Yes or no - don't wait for the translation!

Yes or no?” The speech by Adlai Stevenson, John F. Kennedy's UN ambassador, in New York in 1962 is remembered by many Americans – if only because Hollywood filmed the Cuban Missile Crisis several times as a nerve drama and heroic play during the Cold War.

The appearance, in which Stevenson ultimately convicted Nikita Khrushchev of lying on the basis of aerial photos showing the missiles stationed on the island, is at the same time the yardstick for the evidence in the Security Council.

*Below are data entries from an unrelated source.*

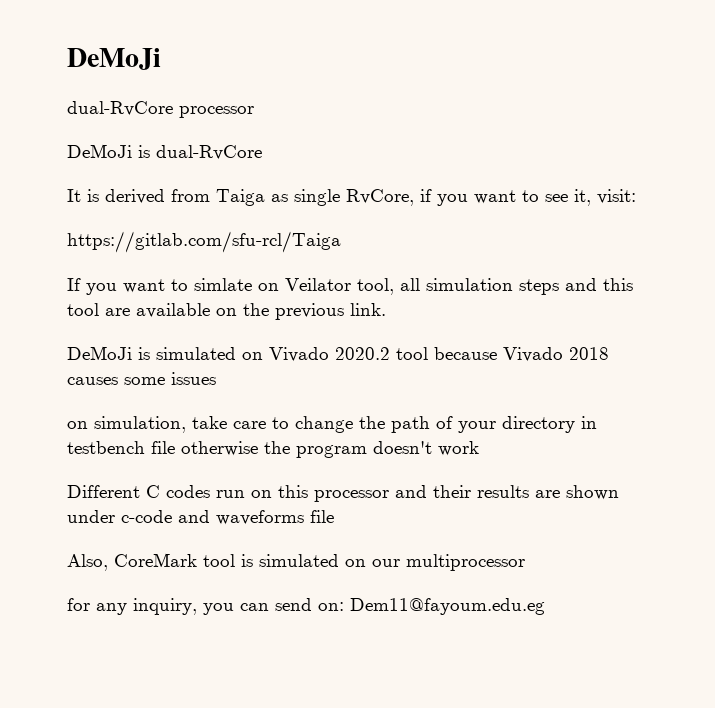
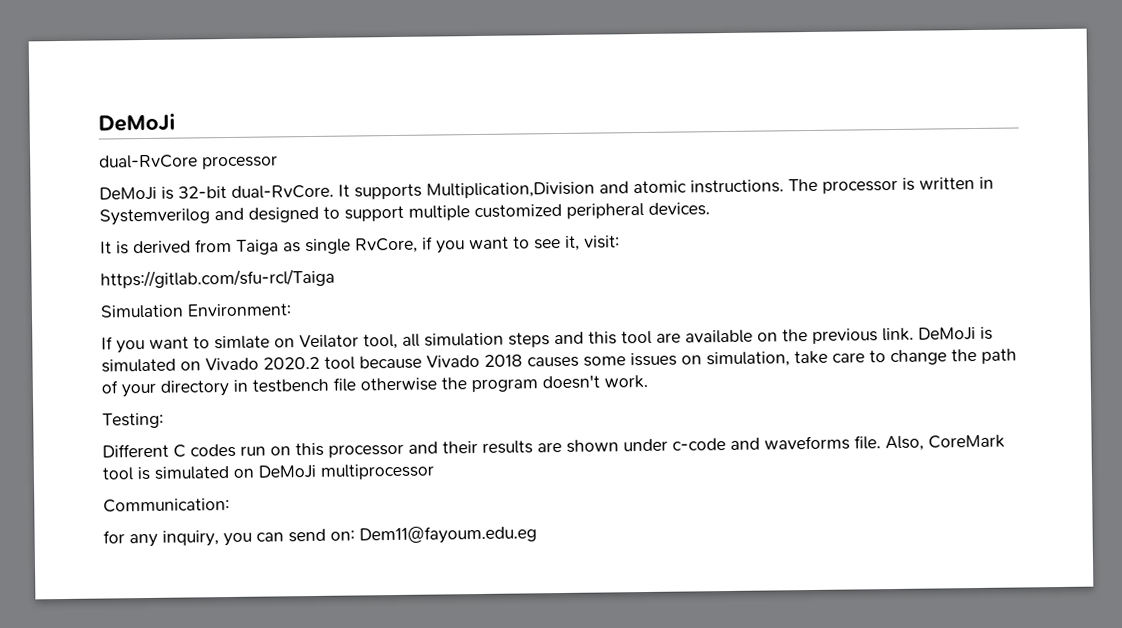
- DeMoJi is dual-RvCore
+ DeMoJi is 32-bit dual-RvCore. It supports Multiplication,Division and atomic instructions. The processor is written in Systemverilog and designed to support multiple customized peripheral devices.
+ Simulation Environment:
- If you want to simlate on Veilator tool, all simulation steps and this tool are available on the previous link.
- DeMoJi is simulated on Vivado 2020.2 tool because Vivado 2018 causes some issues
- on simulation, take care to change the path of your directory in testbench file otherwise the program doesn't work
+ If you want to simlate on Veilator tool, all simulation steps and this tool are available on the previous link. DeMoJi is simulated on Vivado 2020.2 tool because Vivado 2018 causes some issues on simulation, take care to change the path of your directory in testbench file otherwise the program doesn't work.
+ Testing:
- Different C codes run on this processor and their results are shown under c-code and waveforms file
- Also, CoreMark tool is simulated on our multiprocessor
+ Different C codes run on this processor and their results are shown under c-code and waveforms file. Also, CoreMark tool is simulated on DeMoJi multiprocessor
+ Communication:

Blinken was aware that this can also be torn apart when he presented his government's view of the Russian escalation in the Ukraine crisis.

He knows some are questioning "our information," he said.

They are referring to an earlier case in which intelligence findings “were not confirmed in the end”.

Blinken didn't need to pursue the case any further.

Everyone knew what was meant: Colin Powell's appearance before the Security Council in 2003, in which he presented intelligence about Iraqi weapons of mass destruction that later turned out to be false.

But Blinken now turned the tables: He wanted to make it clear that he wasn't here to start a war, but to prevent one.

Opportunity to speak of a "propaganda campaign".

The fact that Washington's motivation today differs from that of the past only partially solves the credibility problem.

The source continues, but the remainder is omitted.